## REQUIREMENT
Please output exactly the part of the records below that opens with the line containing "-7,37 +7,37 @@" and closes with the line containing "width:46px; height:28px; display:flex;", both lines included, and nothing else.

---*---

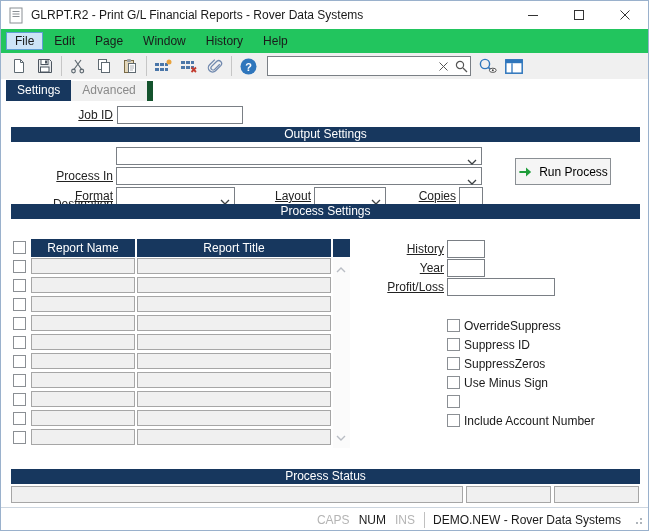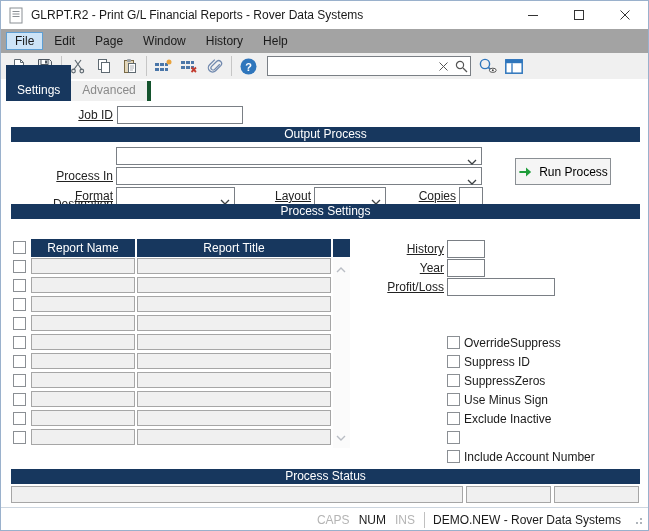--- a/index.html
+++ b/index.html
@@ -7,37 +7,37 @@
   .win { position:relative; width:649px; height:531px; background:#fff; border:1px solid #9ab1cc; overflow:hidden; }
 
   
   .titlebar { position:absolute; left:0; top:0; width:100%; height:28px; background:#fff; }
   .titlebar .appicon { position:absolute; left:8px; top:6px; }
   .titlebar .title { position:absolute; left:30px; top:0; line-height:28px; white-space:nowrap; }
   .wincontrols { position:absolute; right:0; top:0; height:28px; display:flex; }
   .winbtn { width:46px; height:28px; display:flex; align-items:center; justify-content:center; }
 
   
-  .menubar { position:absolute; left:0; top:28px; width:100%; height:24px; background:#a3a3a3; display:flex; align-items:center; padding-left:5px; }
+  .menubar { position:absolute; left:0; top:28px; width:100%; height:24px; background:#22c55e; display:flex; align-items:center; padding-left:5px; }
   .menuitem { padding:2px 9px; margin-right:2px; }
   .menuitem.hl { background:#cde4f7; border:1px solid #5e9fd4; padding:1px 8px; }
 
   
   .toolbar { position:absolute; left:0; top:52px; width:100%; height:26px; background:#f0f0f0; display:flex; align-items:center; padding-left:5px; }
   .tbtn { width:26px; height:22px; display:flex; align-items:center; justify-content:center; }
   .tsep { width:1px; height:20px; background:#c6c6c6; margin:0 3px; }
   .searchwrap { position:relative; width:204px; height:20px; margin-left:6px; background:#fff; border:1px solid #7a7f85; display:flex; align-items:center; }
   .searchwrap input { flex:1; border:0; outline:0; height:16px; padding:0 4px; font:12px "Liberation Sans",sans-serif; min-width:0; }
   .searchwrap .sico { width:18px; height:18px; display:flex; align-items:center; justify-content:center; color:#555; }
 
   
   .tabstrip { position:absolute; left:0; top:78px; width:100%; height:22px; background:#fff; display:flex; align-items:flex-end; padding-left:5px; }
-  .tab { padding:18px 11px 4px; }
+  .tab { padding:3px 11px 4px; }
   .tab.active { background:#17375e; color:#fff; }
-  .tab.inactive { background:#f0f0f0; color:#8a8a8a; border-right:4px solid #14532d; padding:2px 11px 4px; }
+  .tab.inactive { background:#f0f0f0; color:#8a8a8a; border-right:6px solid #14532d; padding:2px 11px 4px; }
 
   
   .flabel { position:absolute; text-align:right; white-space:nowrap; color:#222;text-decoration:underline; }
   .tinput { position:absolute; background:#fff; border:1px solid #7a7f85; height:18px; padding:0 3px; font:12px "Liberation Sans",sans-serif; outline:0; }
   .combo { position:absolute; background:#fff; border:1px solid #7a7f85; height:18px; }
   .combo .chev { position:absolute; right:4px; top:6px; }
   .secbar { position:absolute; left:10px; width:629px; height:15px; background:#17375e; color:#fff; text-align:center; line-height:14px; font-size:12px; }
 
   .runbtn { position:absolute; left:514px; top:157px; width:96px; height:27px; background:#f5f5f5; border:1px solid #8a8f94; display:flex; align-items:center; justify-content:center; gap:6px; font:12px "Liberation Sans",sans-serif; }
 
@@ -47,21 +47,21 @@
   .gridrows { position:absolute; left:0; top:257px; width:649px; }
   .grow { position:relative; height:19px; }
   .grow .rcb { position:absolute; left:12px; top:2px; width:13px; height:13px; background:#fff; border:1px solid #8b8f94; }
   .grow .cell { position:absolute; top:0; height:16px; background:#f0f0f0; border:1px solid #a6a6a6; }
   .grow .c1 { left:30px; width:104px; }
   .grow .c2 { left:136px; width:194px; }
   .vscroll { position:absolute; left:332px; top:257px; width:17px; height:190px; background:#fbfbfb; }
   .vscroll .chev { position:absolute; left:3px; color:#b9bdc4; }
 
   
-  .cblist { position:absolute; left:446px; top:315px;margin-top:17px; }
+  .cblist { position:absolute; left:446px; top:315px; }
   .cbrow { position:relative; height:19px; display:flex; align-items:center; }
   .cbrow .box { width:13px; height:13px; background:#fff; border:1px solid #8b8f94; margin-right:4px; flex:none; }
   .cbrow .lbl { white-space:nowrap; }
 
   
   .seg { position:absolute; top:485px; height:17px; background:#f0f0f0; border:1px solid #a6a6a6; }
 
   
   .statusbar { position:absolute; left:0; top:506px; width:100%; height:25px; background:#fff; border-top:1px solid #cdd6e0; display:flex; align-items:center; justify-content:flex-end; padding-right:4px; }
   .sbitem { margin-right:9px; }
@@ -218,21 +218,21 @@
   </div>
 
   <div class="tabstrip">
     <div class="tab active">Settings</div>
     <div class="tab inactive">Advanced</div>
   </div>
 
   <div class="flabel" style="left:0;top:107px;width:112px;">Job ID</div>
   <input class="tinput" style="left: 116px; top: 105px; width: 126px;" value="">
 
-  <div class="secbar" style="top:126px;">Output Process</div>
+  <div class="secbar" style="top:126px;">Output Settings</div>
 
   <div class="flabel" style="left:0;top:148px;width:112px;margin-top:48px;">Destination</div>
   <div class="combo" style="left:115px;top:146px;width:366px;">
     <span class="chev"><svg width="10" height="6" viewBox="0 0 10 6">
           <path d="M1 1 L5 5 L9 1" fill="none" stroke="#3c4043" stroke-width="1.3"></path>
         </svg></span>
   </div>
 
   <div class="flabel" style="left:0;top:168px;width:112px;">Process In</div>
   <div class="combo" style="left:115px;top:166px;width:366px;">
@@ -358,24 +358,20 @@
       <span class="box"></span>
       <span class="lbl">Suppress ID</span>
     </label>
     <label class="cbrow">
       <span class="box"></span>
       <span class="lbl">SuppressZeros</span>
     </label>
     <label class="cbrow">
       <span class="box"></span>
       <span class="lbl">Use Minus Sign</span>
-    </label>
-    <label class="cbrow">
-      <span class="box"></span>
-      <span class="lbl">Exclude Inactive</span>
     </label>
     <label class="cbrow">
       <span class="box"></span>
     </label>
     <label class="cbrow">
       <span class="box"></span>
       <span class="lbl">Include Account Number</span>
     </label>
   </div>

---*---

## RESPONSE
@@ -7,37 +7,37 @@
   .win { position:relative; width:649px; height:531px; background:#fff; border:1px solid #9ab1cc; overflow:hidden; }
 
   
   .titlebar { position:absolute; left:0; top:0; width:100%; height:28px; background:#fff; }
   .titlebar .appicon { position:absolute; left:8px; top:6px; }
   .titlebar .title { position:absolute; left:30px; top:0; line-height:28px; white-space:nowrap; }
   .wincontrols { position:absolute; right:0; top:0; height:28px; display:flex; }
   .winbtn { width:46px; height:28px; display:flex; align-items:center; justify-content:center; }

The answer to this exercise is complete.